Climatic stress half number of insect

  • Insects pollinate more than 75% of global crops, a service valued at up to $577 billion per year, says the Intergovernmental Science-Policy Platform on Biodiversity and Ecosystem Services (IPBES).
  • In the United States, insects perform services valued in 2006 at an estimated $57 billion per year, according to a study published in the journal BioScience.
  • Dung beetles alone are worth about $380 million a year to the US livestock industry for their work breaking down manure and churning up pasture soil, the study found.
  • Several recent studies warn of the vertiginous global disappearance of insects that are taking place in the 21st century, especially in the less studied tropical zones.
  • A study published in Nature warns that croplands subjected to climatic stress have half the number of insect specimens and 25% fewer species than natural habitat areas.
  • The number of flying insects in Britain has fallen by almost 60% since 2004, according to a report that tallied splashes on car number plates.

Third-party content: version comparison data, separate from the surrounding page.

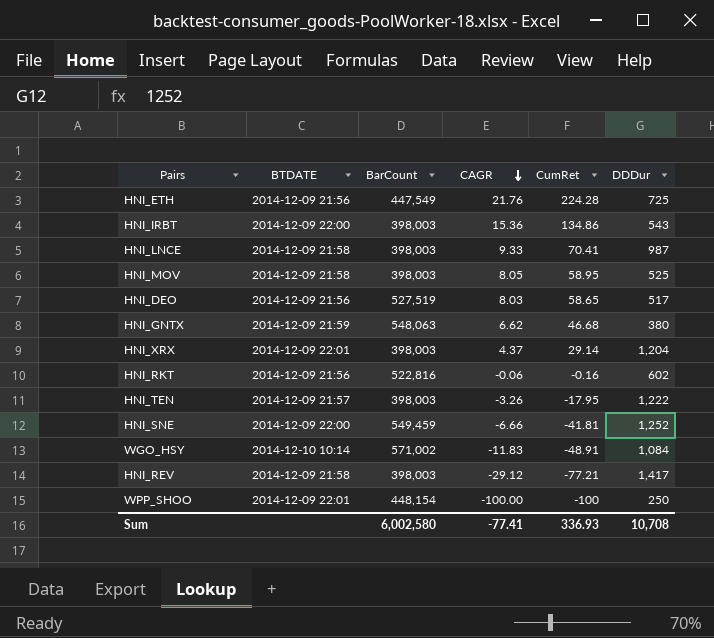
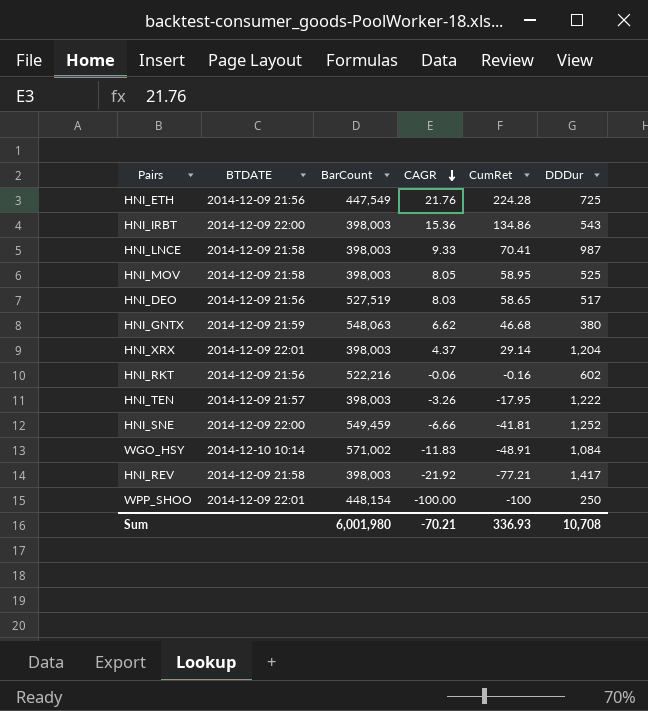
HNI_RKT | BarCount: 522,816 -> 522,216
HNI_REV | CAGR: -29.12 -> -21.92
Sum | BarCount: 6,002,580 -> 6,001,980
Sum | CAGR: -77.41 -> -70.21

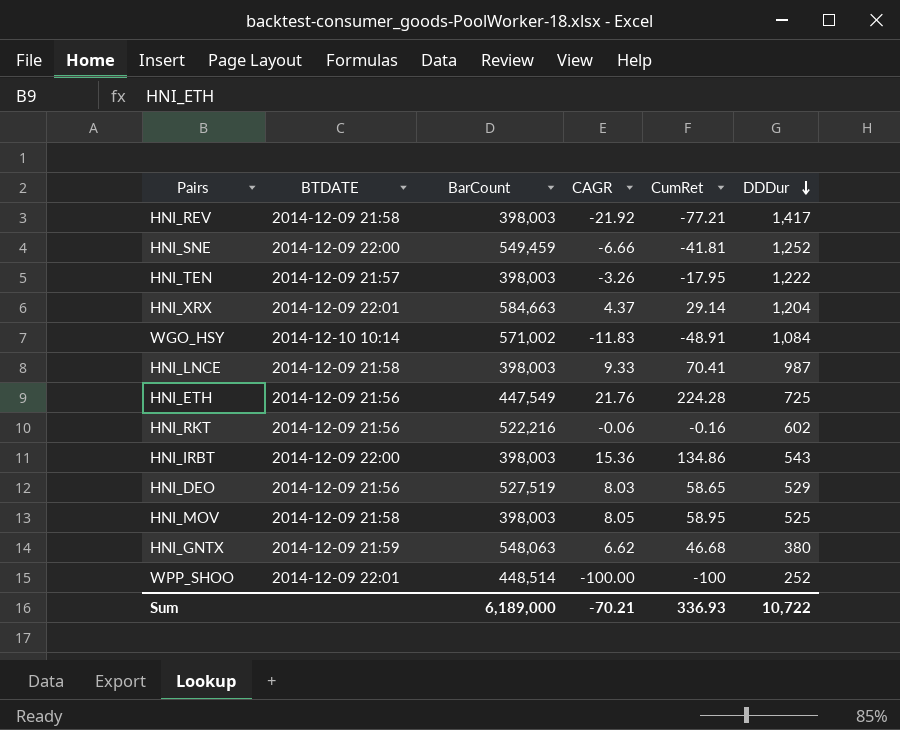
row order: CAGR descending -> DDDur descending
HNI_XRX | BarCount: 398,003 -> 584,663
HNI_DEO | DDDur: 517 -> 529
WPP_SHOO | BarCount: 448,154 -> 448,514
WPP_SHOO | DDDur: 250 -> 252
Sum | BarCount: 6,001,980 -> 6,189,000
Sum | DDDur: 10,708 -> 10,722

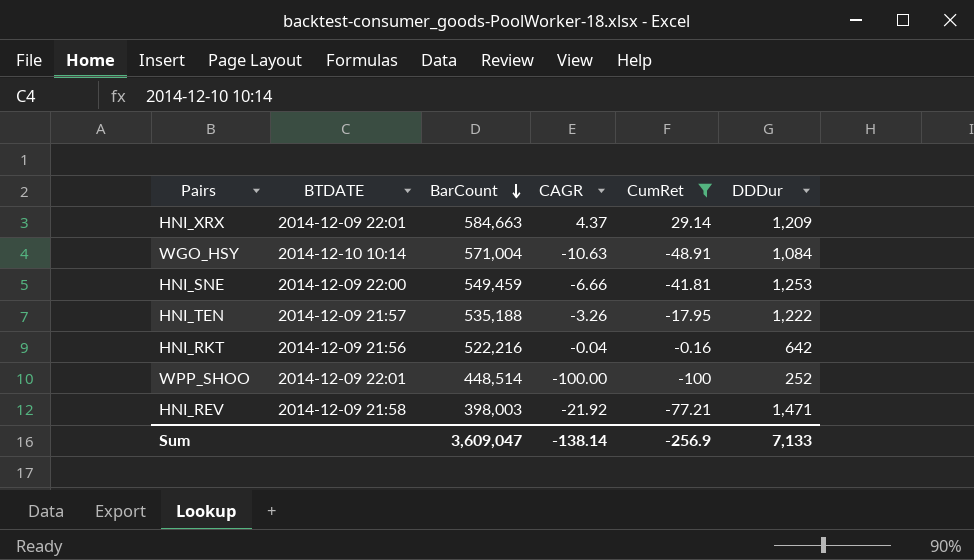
filter: none -> CumRet <= 29.14
row order: DDDur descending -> BarCount descending
HNI_XRX | DDDur: 1,204 -> 1,209
WGO_HSY | BarCount: 571,002 -> 571,004
WGO_HSY | CAGR: -11.83 -> -10.63
HNI_SNE | DDDur: 1,252 -> 1,253
HNI_TEN | BarCount: 398,003 -> 535,188
HNI_RKT | CAGR: -0.06 -> -0.04
HNI_RKT | DDDur: 602 -> 642
HNI_REV | DDDur: 1,417 -> 1,471
Sum | BarCount: 6,189,000 -> 3,609,047
Sum | CAGR: -70.21 -> -138.14
Sum | CumRet: 336.93 -> -256.9
Sum | DDDur: 10,722 -> 7,133

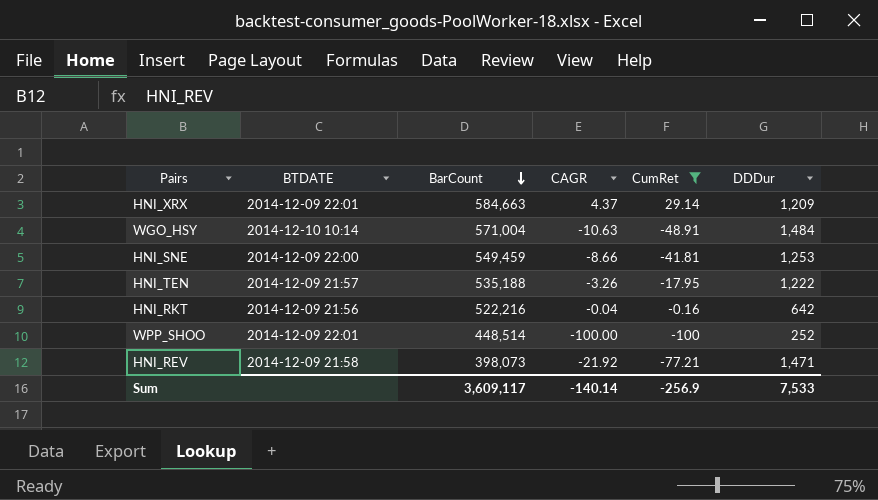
WGO_HSY | DDDur: 1,084 -> 1,484
HNI_SNE | CAGR: -6.66 -> -8.66
HNI_REV | BarCount: 398,003 -> 398,073
Sum | BarCount: 3,609,047 -> 3,609,117
Sum | CAGR: -138.14 -> -140.14
Sum | DDDur: 7,133 -> 7,533

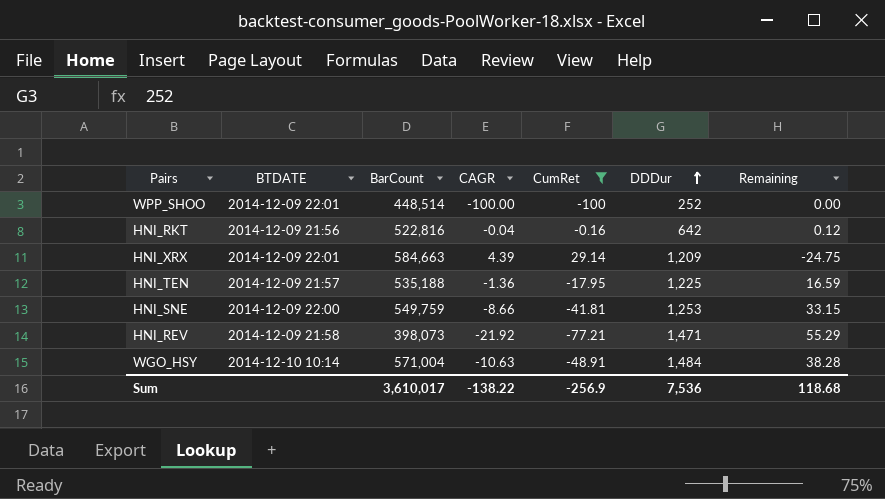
row order: BarCount descending -> DDDur ascending
column Remaining | formula: none -> [CAGR] - [CumRet]
HNI_RKT | BarCount: 522,216 -> 522,816
HNI_XRX | CAGR: 4.37 -> 4.39
HNI_TEN | CAGR: -3.26 -> -1.36
HNI_TEN | DDDur: 1,222 -> 1,225
HNI_SNE | BarCount: 549,459 -> 549,759
Sum | BarCount: 3,609,117 -> 3,610,017
Sum | CAGR: -140.14 -> -138.22
Sum | DDDur: 7,533 -> 7,536

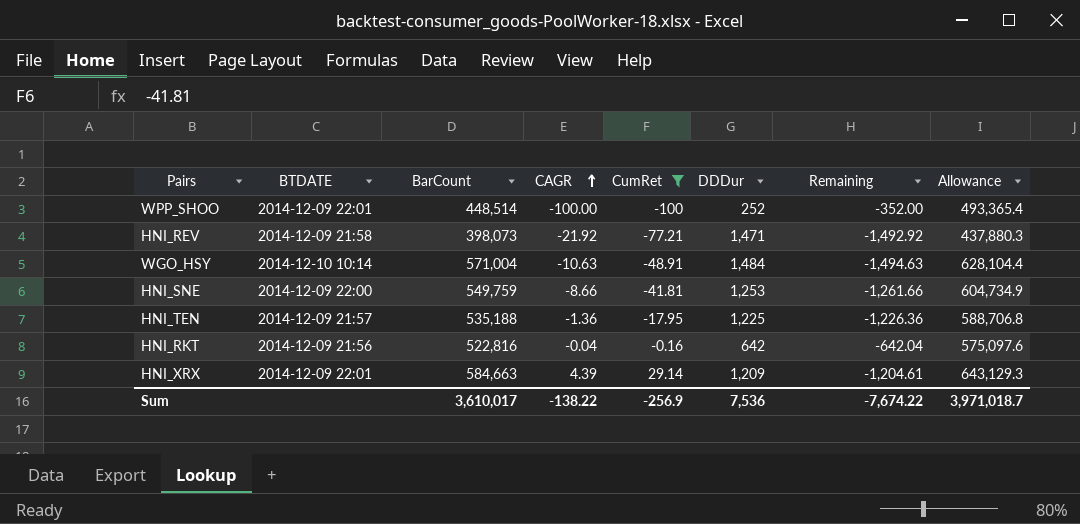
row order: DDDur ascending -> CAGR ascending
column Remaining | formula: [CAGR] - [CumRet] -> [CAGR] - [DDDur]
column Allowance | formula: none -> [BarCount] * 1.1
Sum | Remaining: 118.68 -> -7,674.22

What to do to stop the collapse?

In the most intensive agricultural areas, where the forest and native vegetation have completely disappeared, the reduction of insects averages 63%. However, in the less intensive ones, where agricultural farms are combined with patches of wild species, the reduction remains at 7%. 

According to the study, maintaining natural habitats, however small and fragmented, can mitigate insect collapse. In addition, these actions are especially effective if they are combined with agricultural techniques that are not very intensive in the use of fertilizers and pesticides.

“For agriculture, insects are essential. They provide very important ecosystem services, beyond pollination, such as pest control or increasing crop resistance”, explains Charlie Outhwaite, Research Associate at University College London. “Building a food system that is safe for insects means reducing the intensity of agricultural methods in some areas and providing additional resources for insects. This in turn is a challenge if we think we need to provide more food for a growing human population.”